India has a unique culture and is one of the oldest and greatest civilizations in the world. It stretches from the snow-capped Himalayas in the north to Sun-drenched coastal villages of the south and the humid tropical forests on the south-west coast, from the fertile Brahmaputra valley in its east to the Thar Desert in the west.

Physiography of India

India shares its border from Afghanistan and Pakistan to the north-west, China, Bhutan, and Nepal to the north, Myanmar to the far East, and Bangladesh to the east. Sri Lanka is separated from India by a narrow channel of sea formed by the Palk Strait and the Gulf of Mannar. The country can be divided into six zones mainly North, South, East, West, and Central and Northeast zone. It has 28 states and eight union territories.

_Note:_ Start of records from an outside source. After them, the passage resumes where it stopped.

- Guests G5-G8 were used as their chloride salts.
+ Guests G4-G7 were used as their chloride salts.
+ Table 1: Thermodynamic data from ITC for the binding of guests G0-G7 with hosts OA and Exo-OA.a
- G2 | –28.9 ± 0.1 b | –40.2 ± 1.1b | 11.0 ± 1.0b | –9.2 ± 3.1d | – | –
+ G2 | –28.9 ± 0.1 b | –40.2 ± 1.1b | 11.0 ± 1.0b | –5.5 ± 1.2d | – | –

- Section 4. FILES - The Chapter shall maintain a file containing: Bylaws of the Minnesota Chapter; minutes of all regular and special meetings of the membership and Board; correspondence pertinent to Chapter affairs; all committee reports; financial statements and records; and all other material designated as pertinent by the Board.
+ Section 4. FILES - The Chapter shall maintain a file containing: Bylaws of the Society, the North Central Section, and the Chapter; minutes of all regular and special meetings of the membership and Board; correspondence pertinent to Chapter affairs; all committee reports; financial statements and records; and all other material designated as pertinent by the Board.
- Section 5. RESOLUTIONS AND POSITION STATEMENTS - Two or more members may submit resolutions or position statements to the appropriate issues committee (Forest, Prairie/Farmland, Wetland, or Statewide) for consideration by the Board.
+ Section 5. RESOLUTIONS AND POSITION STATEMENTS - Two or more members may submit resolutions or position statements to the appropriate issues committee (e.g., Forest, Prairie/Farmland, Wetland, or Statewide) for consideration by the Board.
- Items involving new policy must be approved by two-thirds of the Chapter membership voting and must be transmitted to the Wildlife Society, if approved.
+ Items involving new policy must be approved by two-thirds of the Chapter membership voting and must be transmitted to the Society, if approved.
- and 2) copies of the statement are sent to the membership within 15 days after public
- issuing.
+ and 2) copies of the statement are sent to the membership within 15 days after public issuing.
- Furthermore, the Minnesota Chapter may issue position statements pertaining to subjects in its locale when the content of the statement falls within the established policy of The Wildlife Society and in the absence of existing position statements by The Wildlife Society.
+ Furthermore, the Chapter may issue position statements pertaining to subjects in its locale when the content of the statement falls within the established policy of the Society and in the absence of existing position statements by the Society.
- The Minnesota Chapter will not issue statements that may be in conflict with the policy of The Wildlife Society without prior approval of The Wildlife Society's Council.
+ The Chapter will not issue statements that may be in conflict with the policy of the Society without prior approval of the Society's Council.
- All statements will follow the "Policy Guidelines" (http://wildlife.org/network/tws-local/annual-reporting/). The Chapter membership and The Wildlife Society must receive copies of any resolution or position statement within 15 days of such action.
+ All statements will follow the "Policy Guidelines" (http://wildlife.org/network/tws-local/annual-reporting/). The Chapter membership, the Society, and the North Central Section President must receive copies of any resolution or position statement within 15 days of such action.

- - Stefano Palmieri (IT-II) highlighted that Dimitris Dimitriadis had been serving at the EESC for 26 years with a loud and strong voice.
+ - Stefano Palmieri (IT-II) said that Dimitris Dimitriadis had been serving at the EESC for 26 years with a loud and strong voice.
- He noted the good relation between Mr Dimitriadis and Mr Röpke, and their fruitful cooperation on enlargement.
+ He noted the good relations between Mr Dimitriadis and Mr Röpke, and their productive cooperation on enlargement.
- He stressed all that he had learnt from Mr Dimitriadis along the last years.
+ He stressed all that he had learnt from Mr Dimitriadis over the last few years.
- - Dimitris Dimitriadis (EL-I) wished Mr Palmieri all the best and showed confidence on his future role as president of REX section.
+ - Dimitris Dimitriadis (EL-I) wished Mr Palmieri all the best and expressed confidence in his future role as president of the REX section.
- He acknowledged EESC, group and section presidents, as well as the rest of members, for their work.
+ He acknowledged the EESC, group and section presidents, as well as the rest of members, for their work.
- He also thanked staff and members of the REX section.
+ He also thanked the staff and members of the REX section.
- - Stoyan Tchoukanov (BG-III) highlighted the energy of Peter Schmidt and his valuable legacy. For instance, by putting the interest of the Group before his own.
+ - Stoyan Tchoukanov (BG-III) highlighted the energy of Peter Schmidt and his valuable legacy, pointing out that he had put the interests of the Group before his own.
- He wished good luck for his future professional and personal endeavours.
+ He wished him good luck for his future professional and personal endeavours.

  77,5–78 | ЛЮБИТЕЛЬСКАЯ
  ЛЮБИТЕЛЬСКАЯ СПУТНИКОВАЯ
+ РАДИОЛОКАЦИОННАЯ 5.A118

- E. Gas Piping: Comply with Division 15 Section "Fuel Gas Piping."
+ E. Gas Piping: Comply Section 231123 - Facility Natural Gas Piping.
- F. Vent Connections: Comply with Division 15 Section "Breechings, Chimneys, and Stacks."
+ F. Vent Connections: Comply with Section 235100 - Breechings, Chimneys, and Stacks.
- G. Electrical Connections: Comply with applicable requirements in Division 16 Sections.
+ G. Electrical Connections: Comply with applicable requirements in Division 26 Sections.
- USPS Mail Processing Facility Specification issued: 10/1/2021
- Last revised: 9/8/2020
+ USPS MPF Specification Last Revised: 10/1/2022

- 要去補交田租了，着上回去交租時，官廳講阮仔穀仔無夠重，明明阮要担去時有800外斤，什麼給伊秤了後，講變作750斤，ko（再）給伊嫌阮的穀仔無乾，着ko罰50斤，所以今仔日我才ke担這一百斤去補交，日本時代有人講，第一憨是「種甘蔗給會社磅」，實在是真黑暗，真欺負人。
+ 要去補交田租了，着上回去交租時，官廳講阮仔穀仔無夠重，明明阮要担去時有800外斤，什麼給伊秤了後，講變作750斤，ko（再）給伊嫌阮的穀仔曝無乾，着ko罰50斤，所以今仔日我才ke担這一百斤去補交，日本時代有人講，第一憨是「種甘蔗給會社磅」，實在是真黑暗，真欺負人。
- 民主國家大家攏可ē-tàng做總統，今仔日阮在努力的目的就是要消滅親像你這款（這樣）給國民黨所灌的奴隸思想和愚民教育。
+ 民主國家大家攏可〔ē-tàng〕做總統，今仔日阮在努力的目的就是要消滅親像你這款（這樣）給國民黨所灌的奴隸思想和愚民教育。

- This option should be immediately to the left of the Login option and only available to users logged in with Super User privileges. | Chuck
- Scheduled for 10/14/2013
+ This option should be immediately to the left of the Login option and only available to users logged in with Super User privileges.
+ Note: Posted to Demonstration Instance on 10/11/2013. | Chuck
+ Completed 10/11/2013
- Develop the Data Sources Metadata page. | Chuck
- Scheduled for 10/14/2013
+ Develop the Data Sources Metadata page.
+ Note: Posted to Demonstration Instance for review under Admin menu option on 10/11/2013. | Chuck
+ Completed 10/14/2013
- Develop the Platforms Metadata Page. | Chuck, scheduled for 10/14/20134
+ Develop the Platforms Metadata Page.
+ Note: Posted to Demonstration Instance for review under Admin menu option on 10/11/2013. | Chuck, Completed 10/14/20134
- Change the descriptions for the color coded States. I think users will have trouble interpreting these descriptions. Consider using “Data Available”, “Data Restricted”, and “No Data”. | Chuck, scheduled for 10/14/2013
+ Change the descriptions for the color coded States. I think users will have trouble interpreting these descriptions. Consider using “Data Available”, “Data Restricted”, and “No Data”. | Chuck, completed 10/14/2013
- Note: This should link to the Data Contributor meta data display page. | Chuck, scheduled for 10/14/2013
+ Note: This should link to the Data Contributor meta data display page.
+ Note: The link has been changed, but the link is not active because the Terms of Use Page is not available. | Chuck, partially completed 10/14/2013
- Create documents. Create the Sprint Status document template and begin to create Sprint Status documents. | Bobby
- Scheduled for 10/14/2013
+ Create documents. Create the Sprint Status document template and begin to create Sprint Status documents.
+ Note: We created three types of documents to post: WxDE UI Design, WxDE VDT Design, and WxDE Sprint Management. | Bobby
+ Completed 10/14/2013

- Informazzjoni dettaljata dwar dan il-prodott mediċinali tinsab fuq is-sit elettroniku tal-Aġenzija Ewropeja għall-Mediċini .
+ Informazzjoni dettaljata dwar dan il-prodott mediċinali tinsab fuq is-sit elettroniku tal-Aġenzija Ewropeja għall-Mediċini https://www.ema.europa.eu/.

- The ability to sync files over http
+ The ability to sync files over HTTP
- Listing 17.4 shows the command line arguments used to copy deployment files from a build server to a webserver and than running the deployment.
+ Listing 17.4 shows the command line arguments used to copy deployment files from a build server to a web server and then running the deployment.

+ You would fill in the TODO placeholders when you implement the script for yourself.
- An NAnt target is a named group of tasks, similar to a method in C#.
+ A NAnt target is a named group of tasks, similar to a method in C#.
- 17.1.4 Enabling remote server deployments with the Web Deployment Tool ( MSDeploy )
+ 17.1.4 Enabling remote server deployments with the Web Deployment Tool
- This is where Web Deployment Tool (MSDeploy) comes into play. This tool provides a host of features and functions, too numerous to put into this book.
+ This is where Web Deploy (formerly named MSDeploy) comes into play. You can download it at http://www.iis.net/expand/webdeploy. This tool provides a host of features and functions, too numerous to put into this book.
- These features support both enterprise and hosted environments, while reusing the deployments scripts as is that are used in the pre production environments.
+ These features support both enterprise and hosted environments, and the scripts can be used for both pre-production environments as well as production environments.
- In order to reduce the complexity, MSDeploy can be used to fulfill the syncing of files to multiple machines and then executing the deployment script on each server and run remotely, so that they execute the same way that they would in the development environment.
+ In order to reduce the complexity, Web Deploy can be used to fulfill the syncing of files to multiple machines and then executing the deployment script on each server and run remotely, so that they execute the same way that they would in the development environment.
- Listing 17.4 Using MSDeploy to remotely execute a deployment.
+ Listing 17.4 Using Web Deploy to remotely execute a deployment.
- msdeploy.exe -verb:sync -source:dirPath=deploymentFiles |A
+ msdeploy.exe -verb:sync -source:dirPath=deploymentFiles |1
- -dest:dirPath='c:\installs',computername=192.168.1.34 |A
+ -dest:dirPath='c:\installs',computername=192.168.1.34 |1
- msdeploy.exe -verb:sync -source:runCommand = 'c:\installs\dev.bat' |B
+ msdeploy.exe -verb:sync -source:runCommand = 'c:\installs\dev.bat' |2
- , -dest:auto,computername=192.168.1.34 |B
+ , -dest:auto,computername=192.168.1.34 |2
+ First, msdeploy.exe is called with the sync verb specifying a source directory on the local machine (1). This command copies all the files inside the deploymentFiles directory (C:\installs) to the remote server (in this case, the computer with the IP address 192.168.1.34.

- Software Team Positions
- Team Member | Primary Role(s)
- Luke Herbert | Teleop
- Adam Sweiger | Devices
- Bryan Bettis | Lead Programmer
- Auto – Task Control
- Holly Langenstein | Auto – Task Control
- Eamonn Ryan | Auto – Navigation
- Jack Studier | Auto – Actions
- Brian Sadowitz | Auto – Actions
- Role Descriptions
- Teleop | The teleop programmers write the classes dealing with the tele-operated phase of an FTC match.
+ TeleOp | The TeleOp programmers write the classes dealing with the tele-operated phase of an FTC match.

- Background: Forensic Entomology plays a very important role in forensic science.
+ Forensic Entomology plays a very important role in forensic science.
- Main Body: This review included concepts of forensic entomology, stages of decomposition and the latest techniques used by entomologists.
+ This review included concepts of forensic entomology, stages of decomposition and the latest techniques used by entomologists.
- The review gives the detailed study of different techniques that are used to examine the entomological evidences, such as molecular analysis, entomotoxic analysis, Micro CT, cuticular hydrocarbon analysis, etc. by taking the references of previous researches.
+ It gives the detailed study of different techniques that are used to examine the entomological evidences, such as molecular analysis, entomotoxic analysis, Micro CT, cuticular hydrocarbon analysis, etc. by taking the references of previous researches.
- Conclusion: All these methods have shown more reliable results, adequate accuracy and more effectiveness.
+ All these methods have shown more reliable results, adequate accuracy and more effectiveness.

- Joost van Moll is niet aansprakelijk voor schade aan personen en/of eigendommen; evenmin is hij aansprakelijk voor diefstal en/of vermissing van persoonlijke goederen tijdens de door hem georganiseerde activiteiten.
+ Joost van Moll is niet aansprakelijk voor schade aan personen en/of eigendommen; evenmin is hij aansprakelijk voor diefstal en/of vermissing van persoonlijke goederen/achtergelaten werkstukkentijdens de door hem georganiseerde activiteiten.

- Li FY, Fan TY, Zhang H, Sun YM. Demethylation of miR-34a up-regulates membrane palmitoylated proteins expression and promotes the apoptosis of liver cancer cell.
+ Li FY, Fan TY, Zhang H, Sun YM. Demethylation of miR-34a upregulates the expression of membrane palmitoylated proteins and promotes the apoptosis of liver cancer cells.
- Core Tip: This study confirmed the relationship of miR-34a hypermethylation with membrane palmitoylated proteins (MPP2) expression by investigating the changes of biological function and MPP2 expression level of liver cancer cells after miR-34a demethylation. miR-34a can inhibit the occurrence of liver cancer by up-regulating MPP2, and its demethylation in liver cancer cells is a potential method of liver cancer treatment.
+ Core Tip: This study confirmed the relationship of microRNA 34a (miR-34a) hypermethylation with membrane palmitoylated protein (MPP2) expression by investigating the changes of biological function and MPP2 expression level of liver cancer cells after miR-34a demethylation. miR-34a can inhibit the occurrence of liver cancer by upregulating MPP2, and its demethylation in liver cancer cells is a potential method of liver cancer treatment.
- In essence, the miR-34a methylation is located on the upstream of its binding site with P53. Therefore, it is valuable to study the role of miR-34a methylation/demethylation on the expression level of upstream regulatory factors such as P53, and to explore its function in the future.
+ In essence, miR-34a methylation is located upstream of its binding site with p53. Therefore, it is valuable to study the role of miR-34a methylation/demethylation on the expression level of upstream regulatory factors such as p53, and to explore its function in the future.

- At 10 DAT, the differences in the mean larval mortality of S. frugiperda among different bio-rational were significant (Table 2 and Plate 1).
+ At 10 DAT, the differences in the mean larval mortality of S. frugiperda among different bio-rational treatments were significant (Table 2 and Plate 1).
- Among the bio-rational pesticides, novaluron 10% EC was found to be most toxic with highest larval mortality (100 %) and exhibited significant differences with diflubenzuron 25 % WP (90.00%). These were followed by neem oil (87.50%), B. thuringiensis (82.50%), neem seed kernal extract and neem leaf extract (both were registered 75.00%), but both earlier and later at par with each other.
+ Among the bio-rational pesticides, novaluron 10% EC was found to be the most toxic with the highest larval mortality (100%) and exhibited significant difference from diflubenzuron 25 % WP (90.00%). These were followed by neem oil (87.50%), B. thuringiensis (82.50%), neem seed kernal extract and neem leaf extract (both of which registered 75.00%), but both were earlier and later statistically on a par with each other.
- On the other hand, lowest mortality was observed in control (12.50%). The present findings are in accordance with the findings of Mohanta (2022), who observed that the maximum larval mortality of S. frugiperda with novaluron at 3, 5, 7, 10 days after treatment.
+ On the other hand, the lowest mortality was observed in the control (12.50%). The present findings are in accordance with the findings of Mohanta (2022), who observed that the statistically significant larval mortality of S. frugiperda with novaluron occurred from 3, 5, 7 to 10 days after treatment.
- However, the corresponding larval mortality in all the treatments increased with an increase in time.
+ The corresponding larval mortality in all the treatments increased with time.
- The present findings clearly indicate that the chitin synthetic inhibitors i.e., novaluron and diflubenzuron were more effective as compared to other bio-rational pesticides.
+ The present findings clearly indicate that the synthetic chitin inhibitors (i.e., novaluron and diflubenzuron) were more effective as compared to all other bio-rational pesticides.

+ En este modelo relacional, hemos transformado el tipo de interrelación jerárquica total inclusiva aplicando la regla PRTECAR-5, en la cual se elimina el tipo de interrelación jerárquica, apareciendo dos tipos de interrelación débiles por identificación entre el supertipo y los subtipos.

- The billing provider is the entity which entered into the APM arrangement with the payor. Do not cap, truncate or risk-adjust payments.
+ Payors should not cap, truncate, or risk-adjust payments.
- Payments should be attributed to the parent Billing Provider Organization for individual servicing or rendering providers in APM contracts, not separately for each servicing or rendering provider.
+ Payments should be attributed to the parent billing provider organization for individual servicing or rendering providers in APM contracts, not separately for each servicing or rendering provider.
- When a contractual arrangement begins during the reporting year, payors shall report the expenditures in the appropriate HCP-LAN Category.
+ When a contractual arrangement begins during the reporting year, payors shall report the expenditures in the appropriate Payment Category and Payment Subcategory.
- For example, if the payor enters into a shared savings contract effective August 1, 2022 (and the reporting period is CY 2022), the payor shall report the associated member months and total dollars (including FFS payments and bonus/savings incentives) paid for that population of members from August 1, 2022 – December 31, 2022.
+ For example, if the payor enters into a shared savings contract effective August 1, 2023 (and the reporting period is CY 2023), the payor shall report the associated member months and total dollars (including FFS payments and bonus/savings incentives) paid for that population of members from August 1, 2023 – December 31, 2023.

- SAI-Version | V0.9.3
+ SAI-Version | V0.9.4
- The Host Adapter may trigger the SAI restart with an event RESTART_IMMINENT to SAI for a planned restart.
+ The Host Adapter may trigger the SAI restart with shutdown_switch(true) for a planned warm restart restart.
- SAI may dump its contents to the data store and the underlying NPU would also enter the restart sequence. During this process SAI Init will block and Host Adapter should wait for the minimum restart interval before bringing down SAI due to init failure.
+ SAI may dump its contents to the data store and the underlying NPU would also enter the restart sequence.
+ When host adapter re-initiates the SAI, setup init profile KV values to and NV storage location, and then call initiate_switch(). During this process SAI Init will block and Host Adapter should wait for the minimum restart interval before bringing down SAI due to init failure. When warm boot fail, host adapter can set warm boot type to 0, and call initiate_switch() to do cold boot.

Here, we are giving ‘Summary on the Physiography of India’ as a quick revision capsule, which is very useful for the preparation of competitive examinations like UPSC-prelims, SSC, State Services, NDA, CDS, Railways, etc.

Summary on the Physiography of India

1. The Geological Structure of India is very diverse because an Indian rock belongs to different geologic periods, dating as far back as the Eoarchean Era. Its geographical land area can be classified into Archaean System; Dharwar System, Cuddapah System; Vindhyan System; Gondwana System, Deccan Trap; Tertiary System; Quarternary System.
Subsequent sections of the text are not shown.